Pranay Pasula

Welcome!


I’m a recent graduate of Berkeley EECS, where I was fortunate to be advised by Dawn Song and Ruoxi Jia.

Before Berkeley, I spent 3 years in industry, where I independently launched deep learning and classical machine learning programs to capture high-value opportunities.

My research interests are primarily in deep learning, reinforcement learning (RL), and unsupervised learning. I also have experience in computer vision, robotics, optimization, and natural language processing.

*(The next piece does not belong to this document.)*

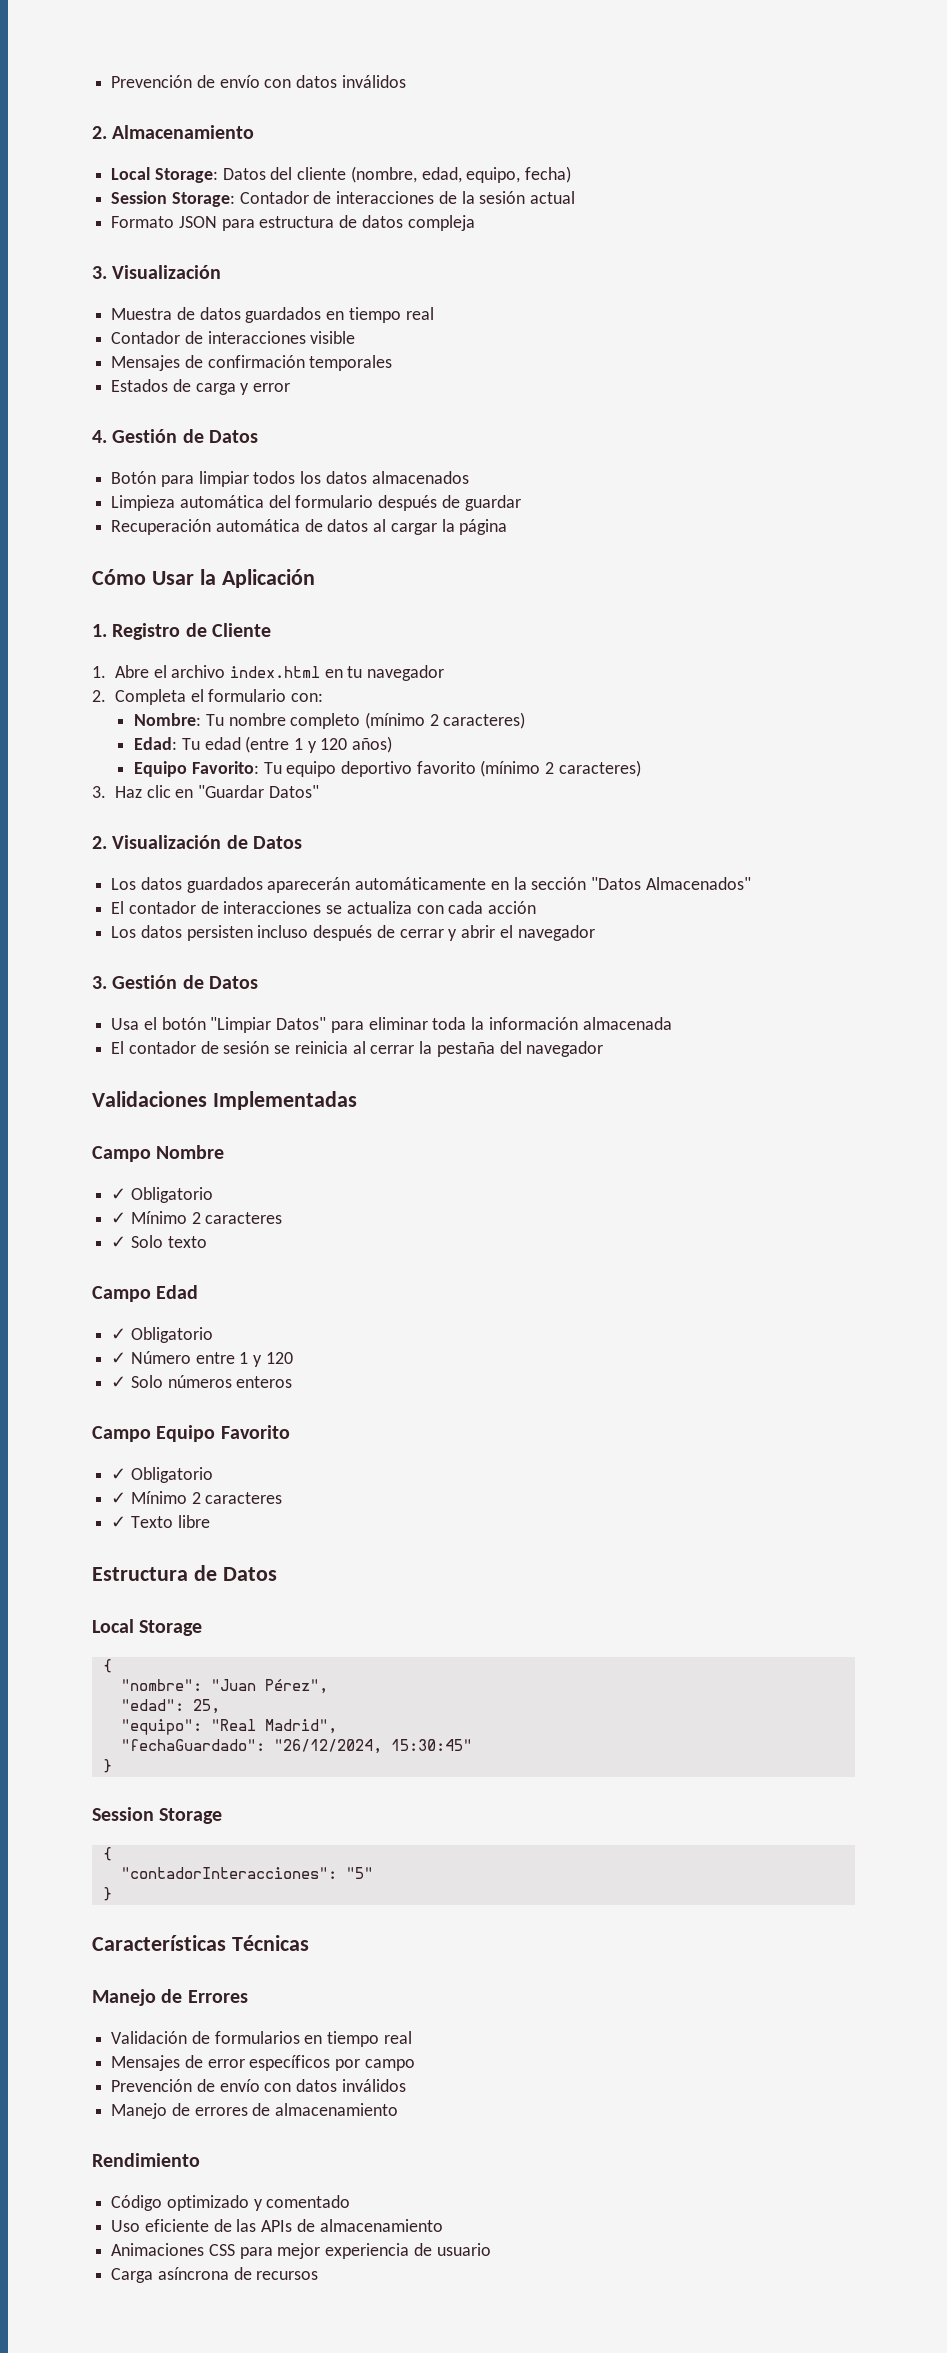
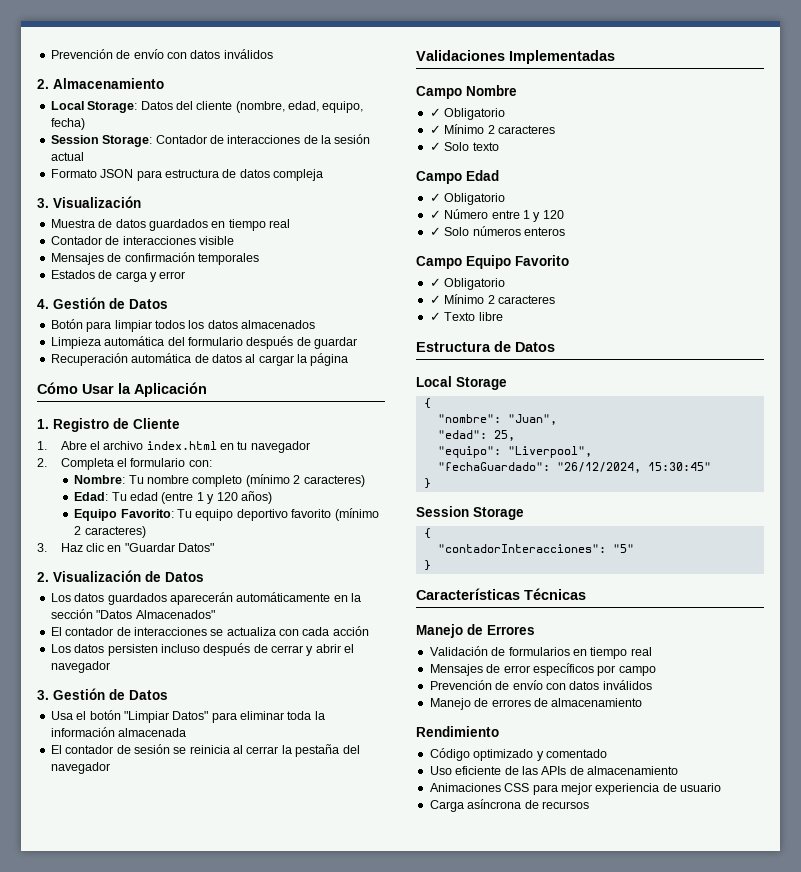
- "nombre": "Juan Pérez",
+ "nombre": "Juan",
- "equipo": "Real Madrid",
+ "equipo": "Liverpool",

I enjoy developing machine learning algorithms as well as software and systems that accelerate these algorithms. Outside of work, I like biking, playing tennis, and hanging out with cats (though dogs are a very close second).

Education


University of California, Berkeley

Master’s in Electrical Engineering and Computer Science

GRE: 170/170 Quant, 169/170 Verbal (99.9th percentile)

Selected coursework

  • Advanced Robotics w/ Pieter Abbeel*
  • Deep Reinforcement Learning w/ Sergey Levine*
  • Statistical Learning Theory w/ Ben Recht and Moritz Hardt*
  • Deep Unsupervised Learning w/ Pieter Abbeel*
  • Optimization Analysis and Algorithms w/ Martin Wainwright*
  • Algorithmic Human-Robot Interaction w/ Anca Dragan*
University of Houston

Bachelor’s in Electrical Engineering, summa cum laude

Selected coursework

  • Computer Vision*
  • Machine Learning*
  • Digital Image Processing*
  • Advanced Algorithms
  • Operating Systems
  • Computer Architecture
  • Embedded Systems

Experience


Academic

Images adapted from Xue Bin Peng's BAIR blog post
Complex Skill Acquisition through Simple Skill Imitation Learning

Author: Me

Paper

Topics: reinforcement learning, deep learning, unsupervised learning

Humans have the power to reason about complex tasks as combinations of simpler, interpretable subtasks. There are many hierarchical reinforcement learning approaches designed to handle tasks comprised of sequential subtasks, but what if a task is made up of concurrent subtasks?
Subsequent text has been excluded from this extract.